═════ DATA FOR THIS EXERCISE
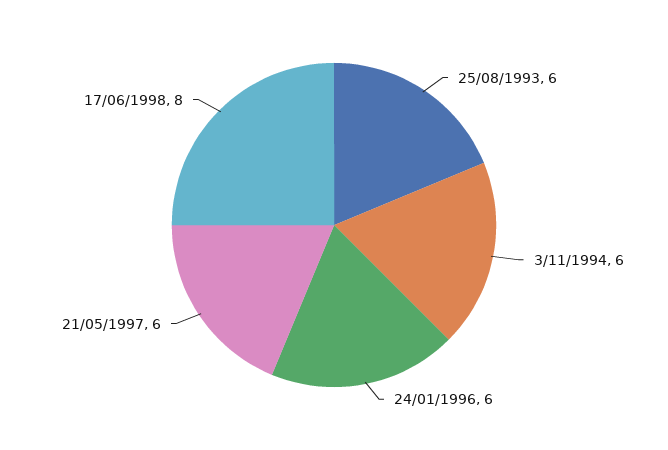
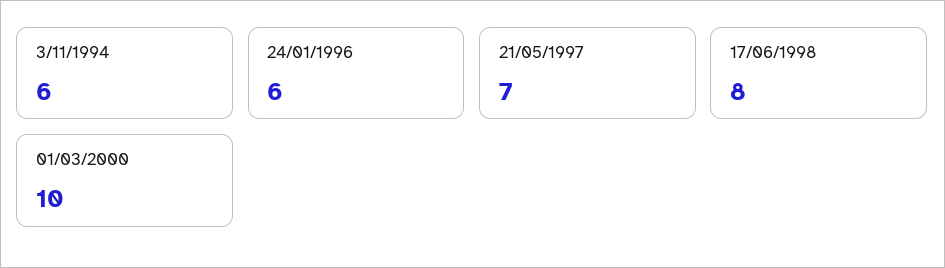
25/08/1993: 6 -> none
21/05/1997: 6 -> 7
01/03/2000: none -> 10

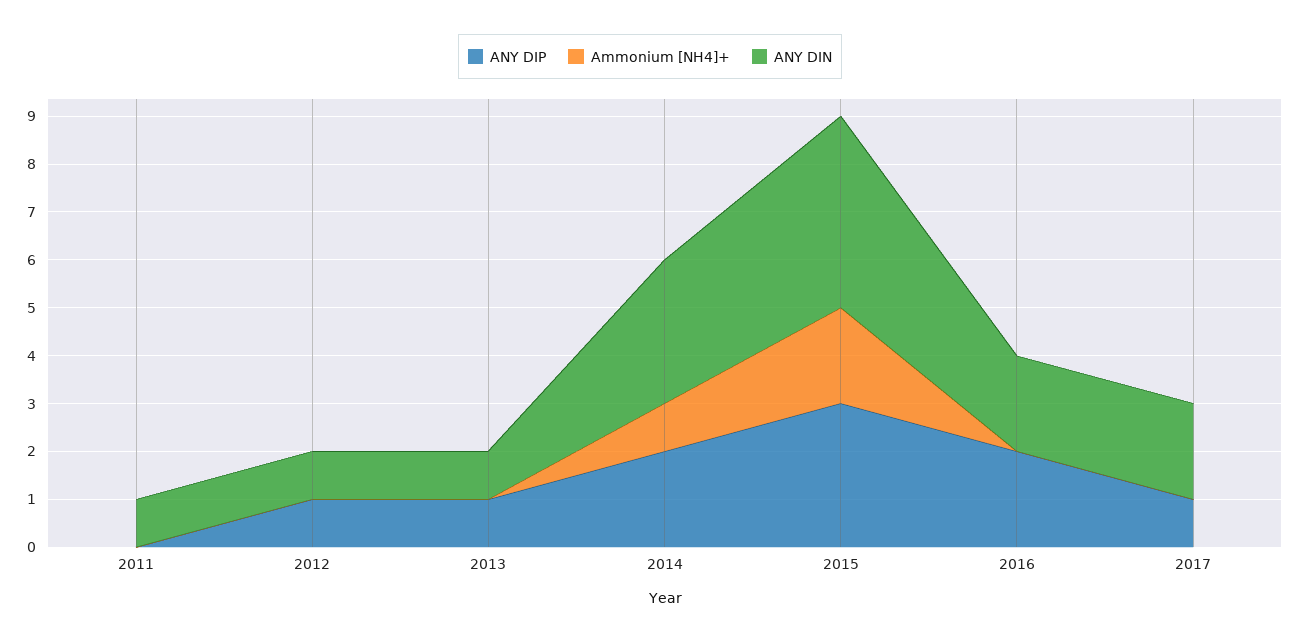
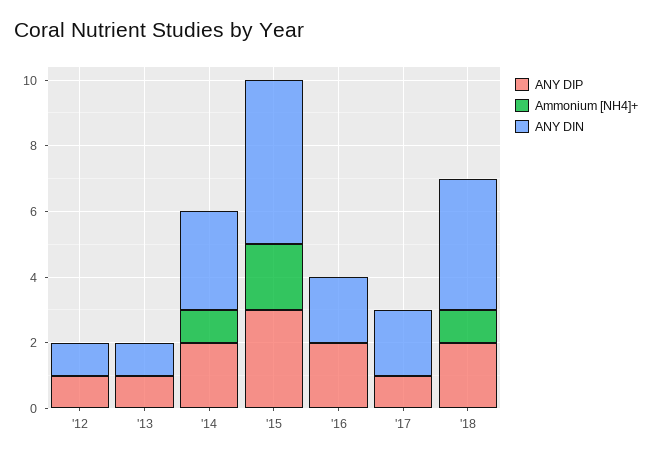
ANY DIP, 2011: 0 -> none
Ammonium [NH4]+, 2011: 0 -> none
ANY DIN, 2011: 1 -> none
ANY DIN, 2015: 4 -> 5
ANY DIP, '18: none -> 2
Ammonium [NH4]+, '18: none -> 1
ANY DIN, '18: none -> 4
══════════
REQUIRED ACTION:
Respond with an exact reproduction of the lines running from the one that contains "ANY DIP, '18: none -> 2" through the end of the material.

TASK OUTPUT:
ANY DIP, '18: none -> 2
Ammonium [NH4]+, '18: none -> 1
ANY DIN, '18: none -> 4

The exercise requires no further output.